In an effort to put the world's largest scientific experiment back on track after delays and cost overruns, Europe is shaking up the agency overseeing its portion of the multinational ITER reactor.It seems the shake up is due in part to unhappy customers. You know - the people putting up the money.
On 16 February, Frank Briscoe, a British fusion scientist, will take the reins as interim director of Fusion for Energy (F4E), the agency in Barcelona, Spain, that manages Europe's ITER contribution — the largest of any partner's. Briscoe replaces Didier Gambier, a French physicist who joined the F4E as director when it formed in 2007. Gambier was originally appointed for a five-year term.
The European Union (EU) is also formulating a plan to complete construction on the multibillion-dollar machine in 2019, a year after currently scheduled, Nature has learned.

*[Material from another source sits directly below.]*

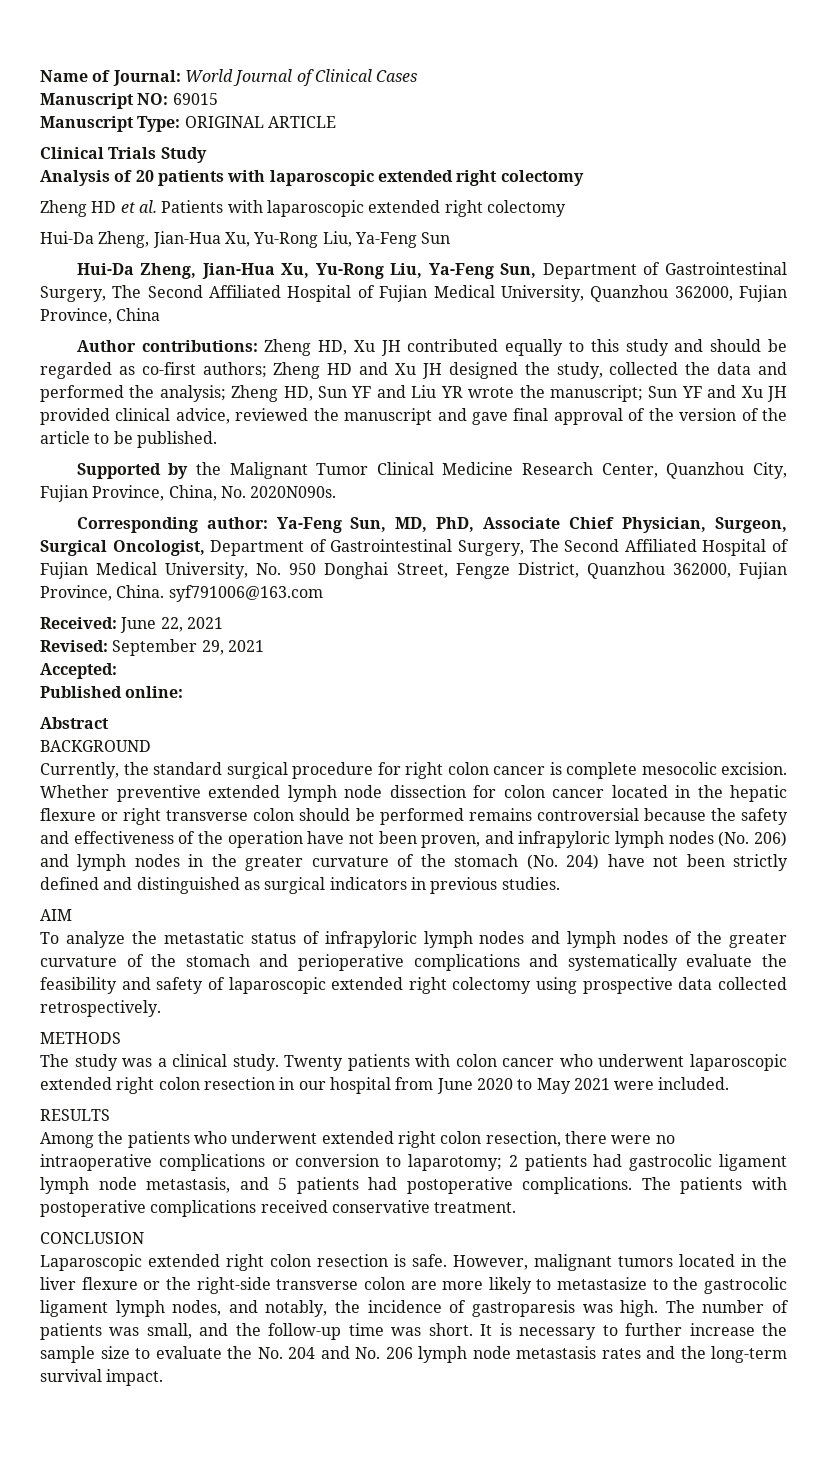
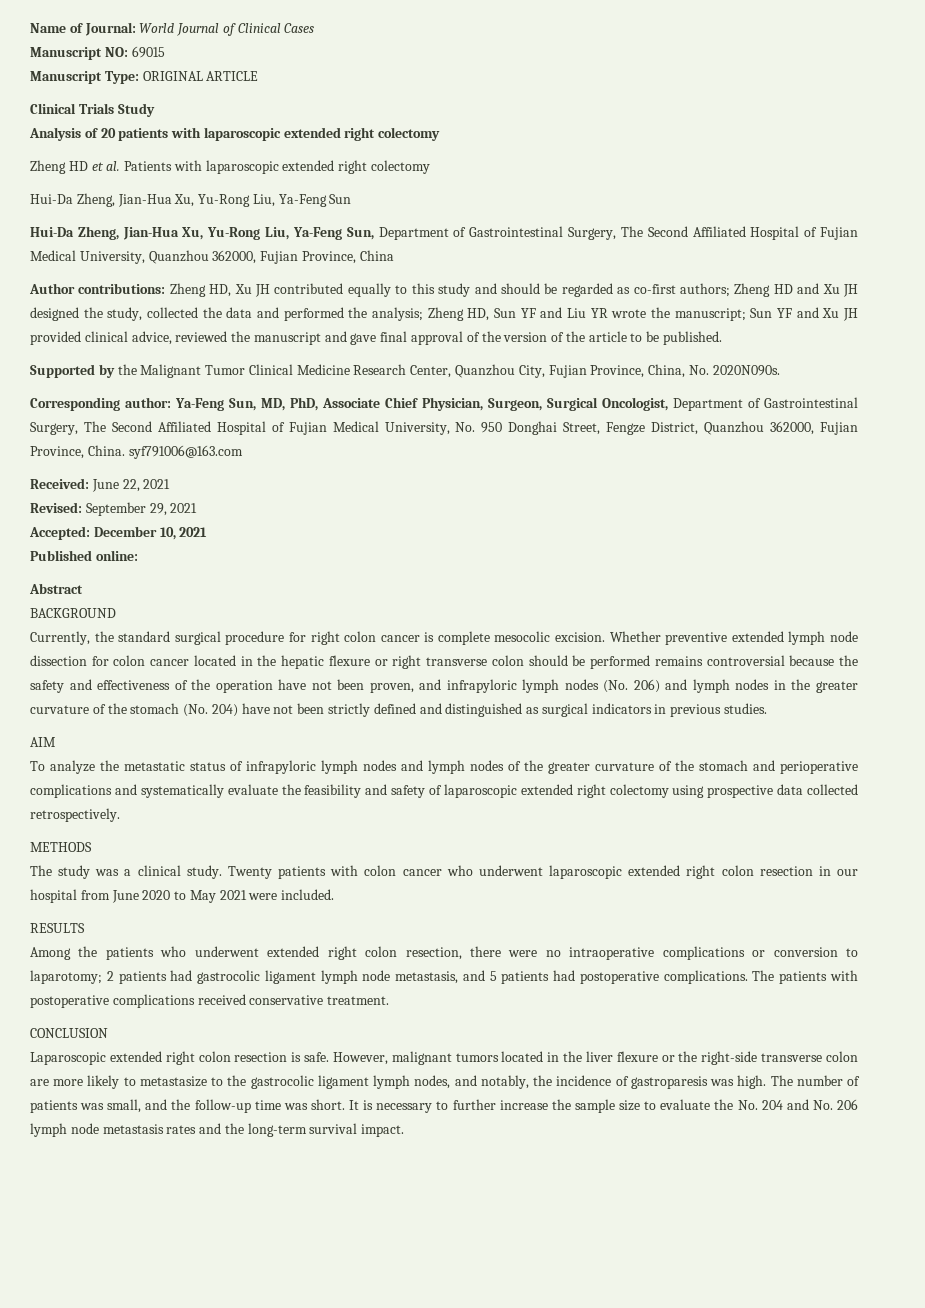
- Accepted:
+ Accepted: December 10, 2021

ITER aims to prove the viability of fusion power by using superconducting magnets to squeeze a plasma of heavy hydrogen isotopes to temperatures above 150 million °C. When full-scale experiments begin in 2026, the machine should produce ten times the power it consumes.
Europe has faced increasing criticism from ITER's six other international partners: Japan, South Korea, Russia, India, China and the United States. A budget proposed last week by US president Barack Obama would slash America's funding for ITER in 2011 by 40%, to US$80 million; it cited "the slow rate of progress by the [ITER Organization] and some Members' Domestic Agencies". And on 2 February, Evgeny Velikhov, a Russian fusion researcher and head of ITER's council, called Europe a "weak link". "Unfortunately, their organizational structure is very poor," he told Russian President Vladimir Putin in an interview that appeared on a Russian government website.In a recent post, Spiraling Out Of Control, I discussed some of the financial problems at ITER. And for those of you interested in the technical problems may I suggest (actually highly recommend) the Talk Polywell link at the end of that article.
Finishing ITER in 2019, a goal that the F4E is now working towards with industrial contractors, would involve risks such as producing components in parallel, but scientists think that those risks can be managed. "There should be no doubt that Europe is trying hard to get ITER ready in the shortest time that is realistic," says one senior European scientist. The new schedule will be presented to other ITER partners at a meeting on 23–24 February in Paris.
And let me leave you with a few words from a Polywell Fusion fan who is no fan of Tokamak designs (ITER and similar devices): Plasma Physicist and author of Principles of Plasma Physics Dr. Nicholas Krall said, "We spent $15 billion dollars studying tokamaks and what we learned about them is that they are no damn good."
And the best thing about Polywell is what Physicist Rick Nebel, who is now herding the project, has to say about it: We Will Know In Two Years or less.